==== DATA SUPPLIED ====
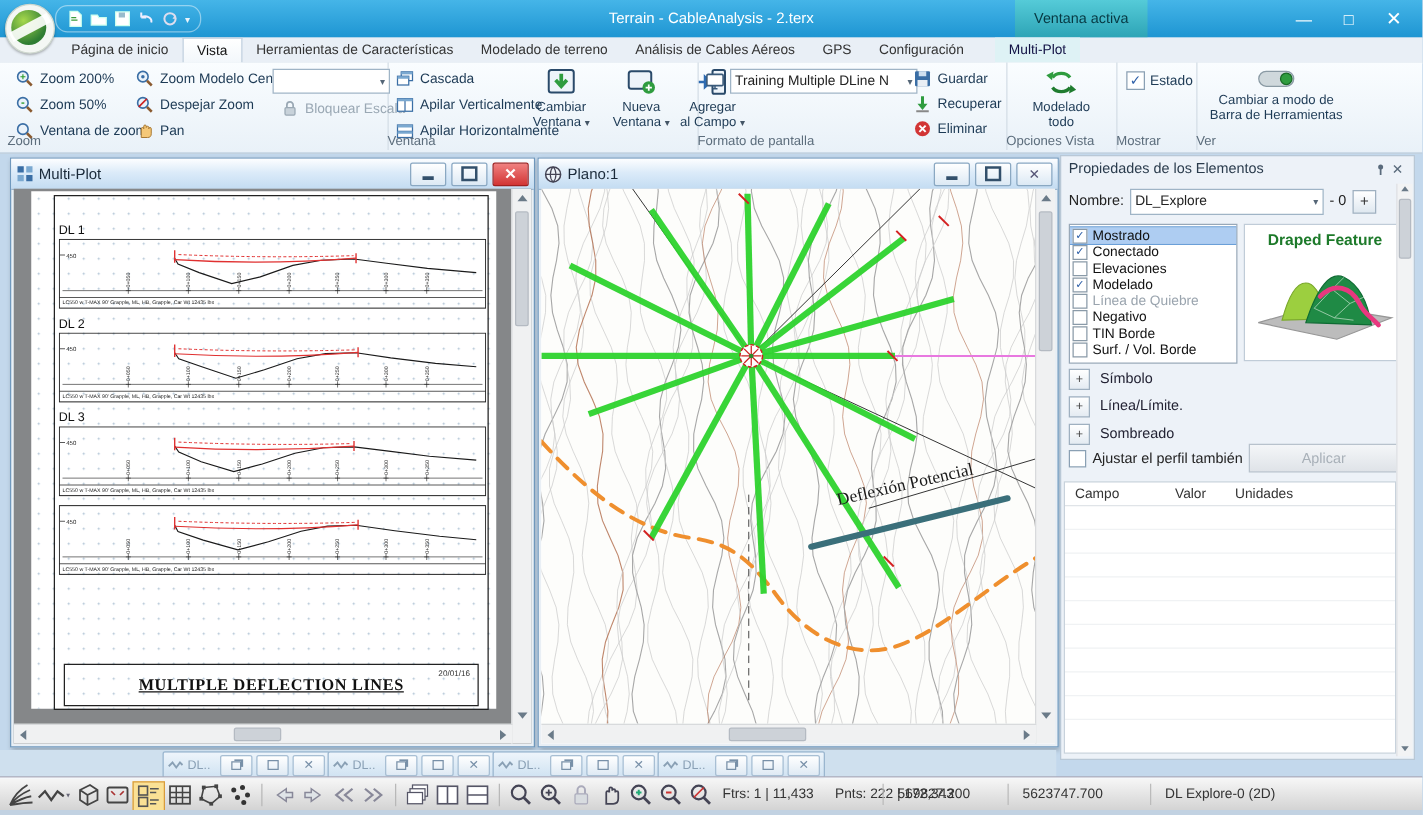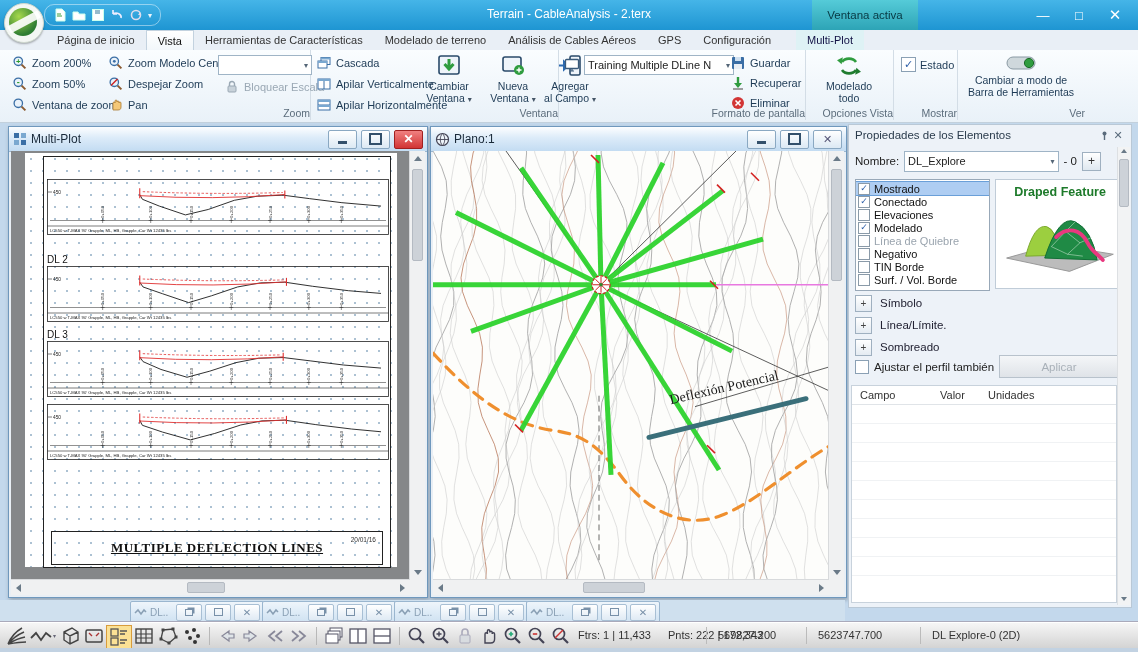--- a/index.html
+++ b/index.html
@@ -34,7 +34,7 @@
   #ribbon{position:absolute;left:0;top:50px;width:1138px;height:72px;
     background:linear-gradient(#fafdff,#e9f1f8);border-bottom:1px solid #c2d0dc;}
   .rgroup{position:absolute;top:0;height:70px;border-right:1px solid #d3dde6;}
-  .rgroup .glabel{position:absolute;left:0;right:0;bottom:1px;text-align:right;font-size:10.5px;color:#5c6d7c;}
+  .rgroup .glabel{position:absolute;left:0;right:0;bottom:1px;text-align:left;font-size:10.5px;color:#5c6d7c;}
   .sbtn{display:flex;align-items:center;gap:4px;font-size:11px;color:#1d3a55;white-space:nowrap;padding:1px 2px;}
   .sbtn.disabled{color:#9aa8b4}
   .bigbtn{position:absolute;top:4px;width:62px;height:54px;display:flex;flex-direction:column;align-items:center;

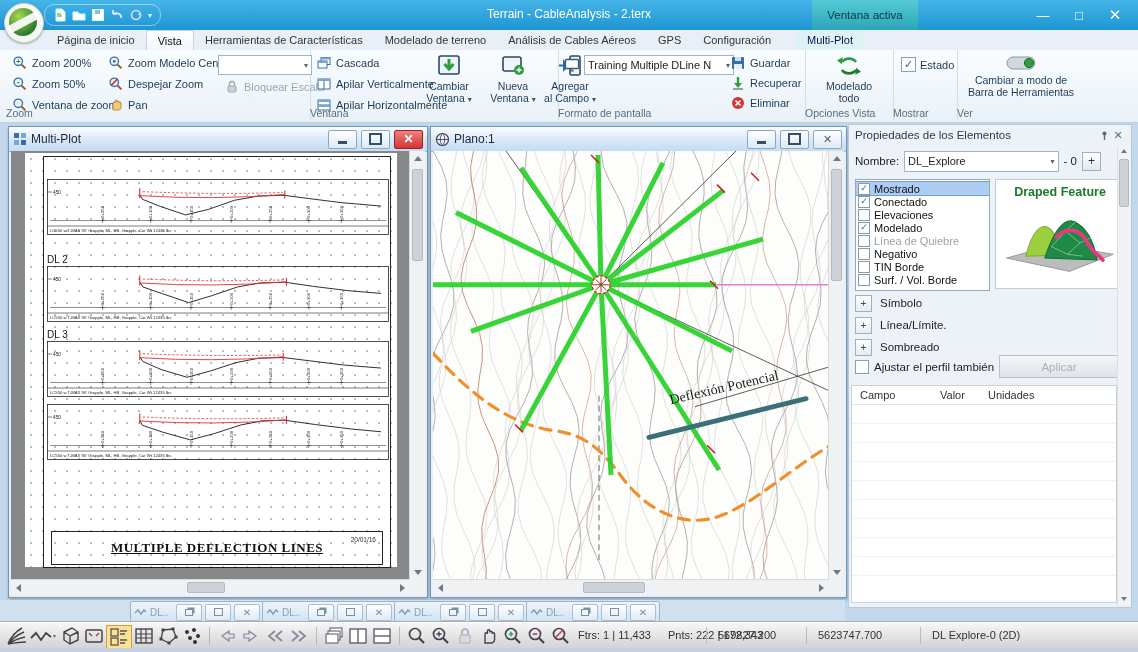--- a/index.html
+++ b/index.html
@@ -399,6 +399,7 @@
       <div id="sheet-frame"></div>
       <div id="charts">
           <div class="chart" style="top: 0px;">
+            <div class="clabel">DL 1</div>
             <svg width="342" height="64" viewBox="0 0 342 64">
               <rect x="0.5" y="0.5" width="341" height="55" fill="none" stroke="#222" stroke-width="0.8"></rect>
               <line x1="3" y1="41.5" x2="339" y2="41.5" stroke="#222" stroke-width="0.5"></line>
====
▶ [PROBLEM REQUIREMENTS] Say how many lines in this listing hold the string "center", giving the count and nothing more.

▶ [RESULT] 2